** Opening Entries supplied block **

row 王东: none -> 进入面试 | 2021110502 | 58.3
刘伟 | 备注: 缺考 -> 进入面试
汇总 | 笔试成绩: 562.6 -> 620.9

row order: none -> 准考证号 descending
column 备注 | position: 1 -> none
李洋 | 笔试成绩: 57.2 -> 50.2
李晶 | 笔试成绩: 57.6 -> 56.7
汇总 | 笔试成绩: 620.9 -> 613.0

** Closing Entries supplied block **

Task details = Word for word, write out each entry shown above.

Answer box =
row 王东: none -> 进入面试 | 2021110502 | 58.3
刘伟 | 备注: 缺考 -> 进入面试
汇总 | 笔试成绩: 562.6 -> 620.9

row order: none -> 准考证号 descending
column 备注 | position: 1 -> none
李洋 | 笔试成绩: 57.2 -> 50.2
李晶 | 笔试成绩: 57.6 -> 56.7
汇总 | 笔试成绩: 620.9 -> 613.0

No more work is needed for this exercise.